▶ _EXERCISE DETAILS_
Go to the line in the entries below that holds "- In the K-means" and repeat exactly from there through the line that holds "respective measuring functions.", inclusive.

▶ _DATASET RECORDS_
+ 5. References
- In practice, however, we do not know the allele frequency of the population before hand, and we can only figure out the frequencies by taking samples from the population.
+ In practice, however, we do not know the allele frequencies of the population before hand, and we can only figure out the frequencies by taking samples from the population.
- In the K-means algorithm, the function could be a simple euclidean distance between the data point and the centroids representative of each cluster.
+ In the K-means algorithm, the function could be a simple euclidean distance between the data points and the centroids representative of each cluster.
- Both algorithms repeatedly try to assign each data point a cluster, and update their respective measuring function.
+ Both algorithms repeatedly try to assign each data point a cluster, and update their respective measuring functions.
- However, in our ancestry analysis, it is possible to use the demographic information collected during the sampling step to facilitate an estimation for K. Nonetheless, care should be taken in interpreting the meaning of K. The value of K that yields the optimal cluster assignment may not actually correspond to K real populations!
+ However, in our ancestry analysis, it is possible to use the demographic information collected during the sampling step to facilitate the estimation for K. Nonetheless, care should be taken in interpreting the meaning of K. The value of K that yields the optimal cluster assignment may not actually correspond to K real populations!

* * *

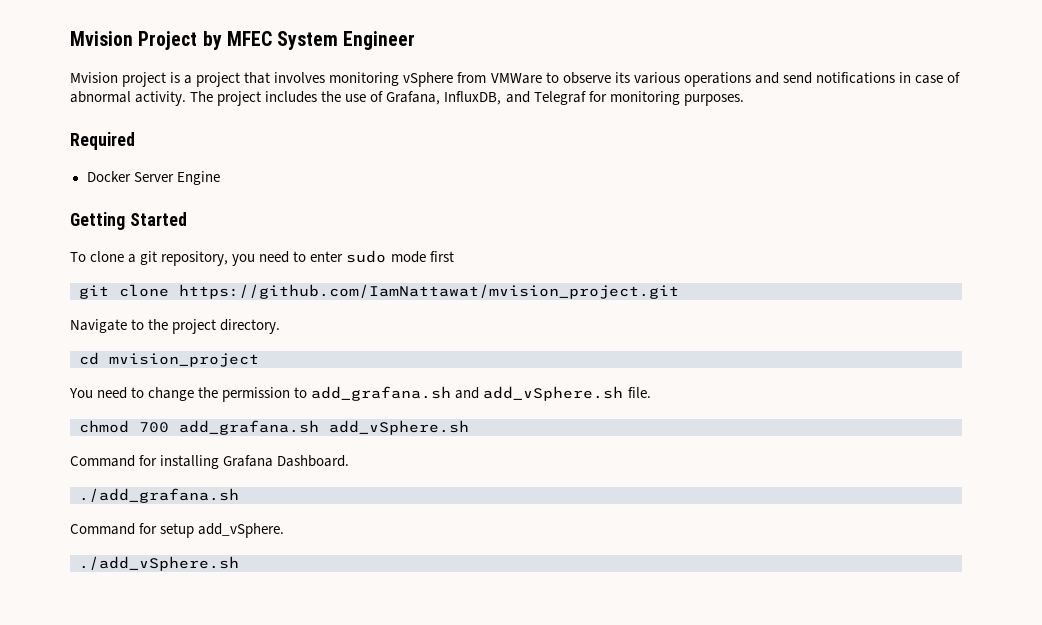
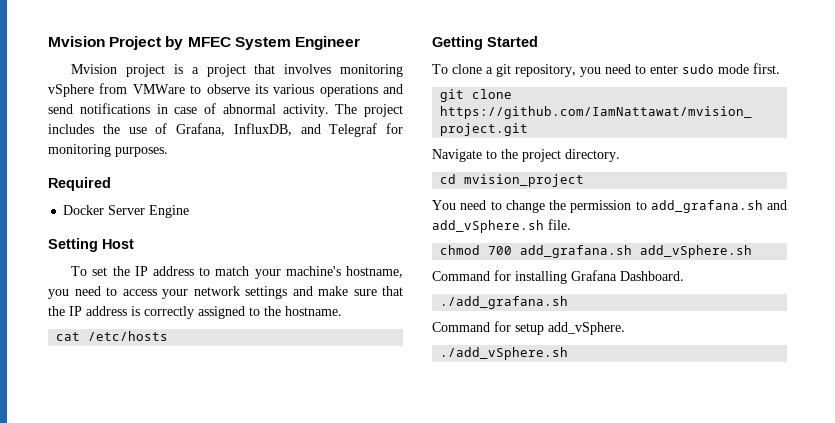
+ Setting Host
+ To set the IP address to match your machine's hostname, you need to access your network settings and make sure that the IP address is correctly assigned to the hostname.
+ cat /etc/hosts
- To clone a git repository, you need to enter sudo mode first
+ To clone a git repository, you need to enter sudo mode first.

▶ _TASK RESULT_
- In the K-means algorithm, the function could be a simple euclidean distance between the data point and the centroids representative of each cluster.
+ In the K-means algorithm, the function could be a simple euclidean distance between the data points and the centroids representative of each cluster.
- Both algorithms repeatedly try to assign each data point a cluster, and update their respective measuring function.
+ Both algorithms repeatedly try to assign each data point a cluster, and update their respective measuring functions.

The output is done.